Shrugging, he tucked it under his arm, swung his racket over his shoulder, and walked past the others to get to his designated room. He wasn’t exactly tired, per say, but more time to sleep was always a good thing. The time difference certainly wasn’t helping the matter…
X
The problem with disturbing one’s patterns of sleep of course was that sleep was a rather irritable mistress and it did not take well to being prodded. Thus it was that when one was forced to change one’s resting schedule one had a tendency to be weary beyond belief, lie in bed for hours, and still be staring blankly up at the ceiling at the end of it.
Growling in frustration, he rolled over onto his side-to be presented with another smooth, unblemished, and undeniably boring surface. This was so not his day…
Sitting up finally he looked around the room. Momoshiro was sprawled over the entirety of his bed, a bit of saliva trickling from the corner of his widely snoring mouth. Caught between grimacing and laughing-maybe he should go borrow a camera from Fuji-sempai-Ryoma continued his survey. Kaidoh was presumably asleep, he couldn’t really tell with his teammate’s face turned away from him, and then there was Inui…crouched by the window by a small, portable electric stove where several glass beakers stood proudly under the sun’s light, bubbling as though they were each trying to win a contest. Shuddering, he couldn’t help but stare at the disturbing scene before slipping out from under his covers and tiptoeing to the door. Thankfully whoever it was who had last entered hadn’t completely closed the door so he was able to push it open a little further and edge into the hallway undetected. Breathing a sigh of relief he glanced over at the door to the room the other half of the team occupied before heading for the stairs. Funny, that door had been open too.
x-X-x
Sitting in one of the Leaky Cauldron’s many rooms, Nick Tanglewood of the Ministry of Magic’s sports and entertainment department wondered how he could have gotten himself into this mess. He had been sent to the muggle air port the day before to pick up one of the foreign teams coming to participate in the National NGW-and it wasn’t just any team either, it was the specially invited team who had been called due to collected news of their amazing talents-only it had turned out the team was now composed of wizards after all but muggle tennis stars… Burying his face in his hands, he groaned. It had only gotten worse from there.

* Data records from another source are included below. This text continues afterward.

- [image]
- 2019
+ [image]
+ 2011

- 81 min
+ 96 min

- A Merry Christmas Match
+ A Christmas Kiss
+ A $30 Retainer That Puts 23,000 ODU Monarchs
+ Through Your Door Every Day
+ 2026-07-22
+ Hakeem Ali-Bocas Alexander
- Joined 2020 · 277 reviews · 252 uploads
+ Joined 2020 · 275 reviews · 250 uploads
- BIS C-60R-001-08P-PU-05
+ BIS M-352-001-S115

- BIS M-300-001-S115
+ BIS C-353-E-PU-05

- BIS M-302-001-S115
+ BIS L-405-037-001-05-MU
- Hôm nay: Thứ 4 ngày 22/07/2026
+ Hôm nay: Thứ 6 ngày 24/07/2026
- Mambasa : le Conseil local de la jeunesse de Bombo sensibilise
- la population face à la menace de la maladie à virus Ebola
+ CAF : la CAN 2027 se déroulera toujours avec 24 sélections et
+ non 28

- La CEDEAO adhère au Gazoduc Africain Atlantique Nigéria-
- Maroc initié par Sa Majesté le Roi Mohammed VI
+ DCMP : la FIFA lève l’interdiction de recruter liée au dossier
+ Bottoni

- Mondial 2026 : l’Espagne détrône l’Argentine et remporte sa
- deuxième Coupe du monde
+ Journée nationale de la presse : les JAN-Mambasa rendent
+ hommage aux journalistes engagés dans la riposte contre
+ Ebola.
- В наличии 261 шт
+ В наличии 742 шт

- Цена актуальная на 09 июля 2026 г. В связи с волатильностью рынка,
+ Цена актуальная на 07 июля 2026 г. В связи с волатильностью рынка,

It was technically against the rules to remove teams once they had accepted their invitations, but he had his fellow ‘welcoming committee’ had decided to give the lot a chance to show whether or not they had magical capabilities, but tension was running high and he had been assigned the task of simply erasing their memories for now while the others reported the unfortunate mistake to the Ministry and asked for a little sidestepping in regards to the rules. He had been glad at first not to be the one who had to face the fires at the Ministry, but…
Peering out between his fingers, he stared forlornly at the mirror that stood against the wall opposite him. The beautifully crafted piece looked blankly back at him, the usually overly talkative mouth kept shut by an irritated silencing charm. It didn’t stop it from twisting and contorting his image this way and that as he looked though so he closed his eyes again. No one needed to see his face stretched into the shape of a seven pointed star.
He had been so close-what had happened? He was an expert at memory charms! He had worked as an Obliviator for years before deciding he would rather be a part of the more lively and less stressful sports department! And yet…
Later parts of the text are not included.